From this point, we have two options if we're trying to "balance" the classes. We could depower the Wizard or we could empower the Fighter. I intend to brainstorm some ideas of how to do the latter.

To empower the Fighter we have to take it off it's real-world limitations. I've heard, peripherally, that some people don't like ToB because it makes martial characters "too anime-y". I contend that this is the way to go with the Fighter (and to an extent, Barbarian) to balance him. He's got to embrace the fantasy tropes that allow Questing Peasant Steve to survive things he realistically stands no chance against. He's got to be able to leap ravines and burrow into rock WITHOUT MAGIC. He's got to be able to Matrix-Dodge arrows and push back magical walls of force because he's STRONG enough. We have to push his/her physical training to the point where it becomes implausible.

Hypervelocity Sword/Axe/Shield/
My first thought was a proprietary damage type that is allowed to persons of extreme strength. They are able to swing that sword -so hard- that the damage type changes to Perforation or Hypervelocity. The idea stemming from the effect Explosively Formed Penetrators have on modern heavily armored vehicles. What are the effects of this damage type? I have no clue! Maybe it does more damage to heavily armored people because of the armor backspall. Maybe it causes excessively higher damage (Maybe increasing the damage bonus from Strength from +1 per modifier to +3 or +4). It would also probably ignore some types of DR due to its nature. I'm certain people with more familiarity with the game system could come up with a far more balanced option.

A mythological example that comes to mind that is not replicable in game is the Cadalbolg being able to split a hill in half. While this might not immediately make this possible, I think it's a step in the right direction.

Is this realistic? Of course not. This completely ignores the science of why EFPs work. But who cares? It's simply doing what the Fighter already does and upgrading it into something better while maintaining a semblance of logic. It's what magic has been doing for decades!

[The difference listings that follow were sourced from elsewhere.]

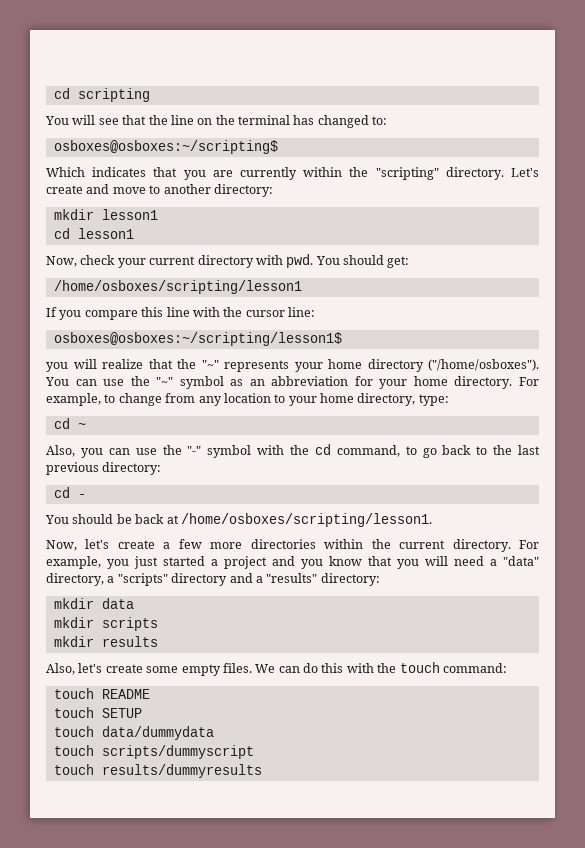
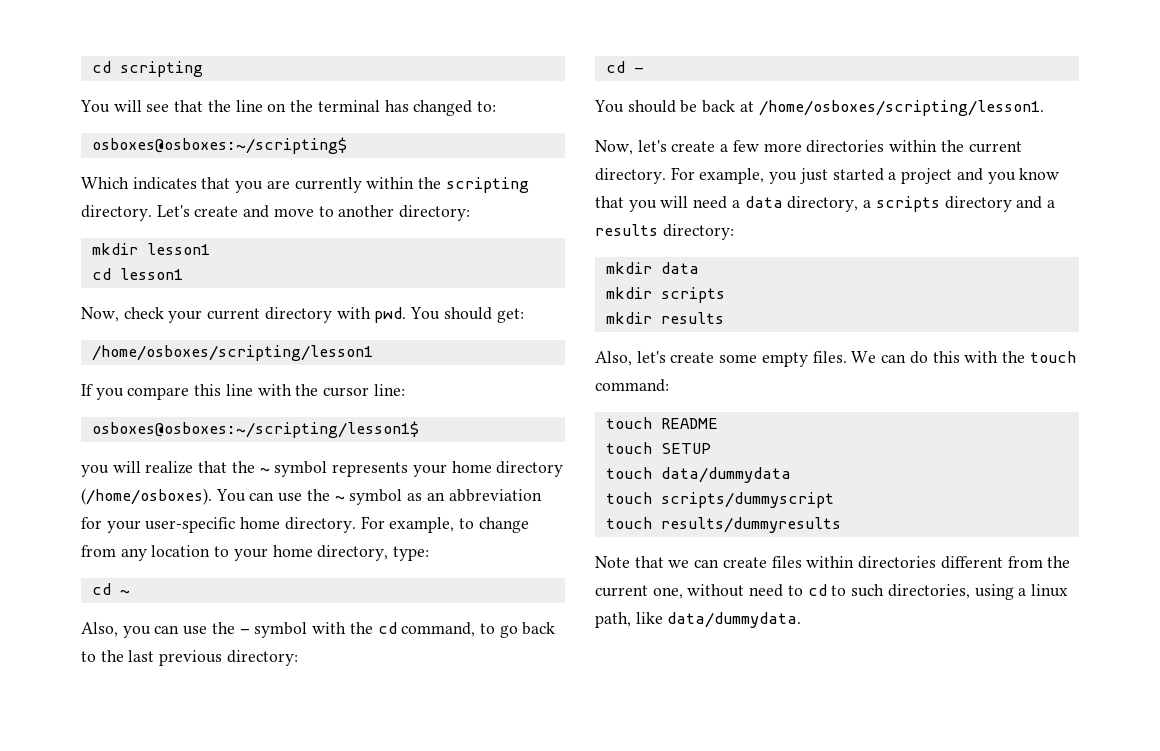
[375,167,439,180] "scripting" -> [445,177,529,193] scripting
[201,360,219,369] "~" -> [259,461,328,477] ~ symbol
[428,359,539,371] ("/home/osboxes"). -> [81,488,212,505] (/home/osboxes).
[156,377,174,386] "~" -> [334,496,345,501] ~
(408, 384) none -> [145,517,236,533] user-specific
[187,446,202,455] "-" -> [239,628,250,634] -
[503,556,539,566] "data" -> [744,196,783,208] data
[117,573,168,586] "scripts" -> [875,196,940,212] scripts
[266,573,318,583] "results" -> [595,224,658,236] results
(262, 771) none -> [595,556,1071,569] [595,584,1068,600] [595,612,802,628] // Note that we can create files within directories different from the current one, without need to cd to such directories, using a linux path, like data/dummydata.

Fighting Styles for Fighters
I've always been of the thought that Class Abilities should be more powerful than feats. How about giving fighters certain Feat Trees and tie them together as a Fighting Style, perhaps adding unique bonuses. Perhaps a Tripping style which, in addition to granting the Trip Feat tree, gives bonuses to tripping larger creatures, quadrupeds or, heck, even flying enemies. Have a Charging style which gives significant bonuses to charging enemies. The drawback might be that it takes a swift action to change between fighting styles.

This one was tangentially inspired by the Jedi, of all things. They have different fighting styles that boost certain abilities or allow certain skills to be used. I remember reading a novel where they switch fighting styles during a fight to throw off an enemy. This seems like something a Fighter should be capable of.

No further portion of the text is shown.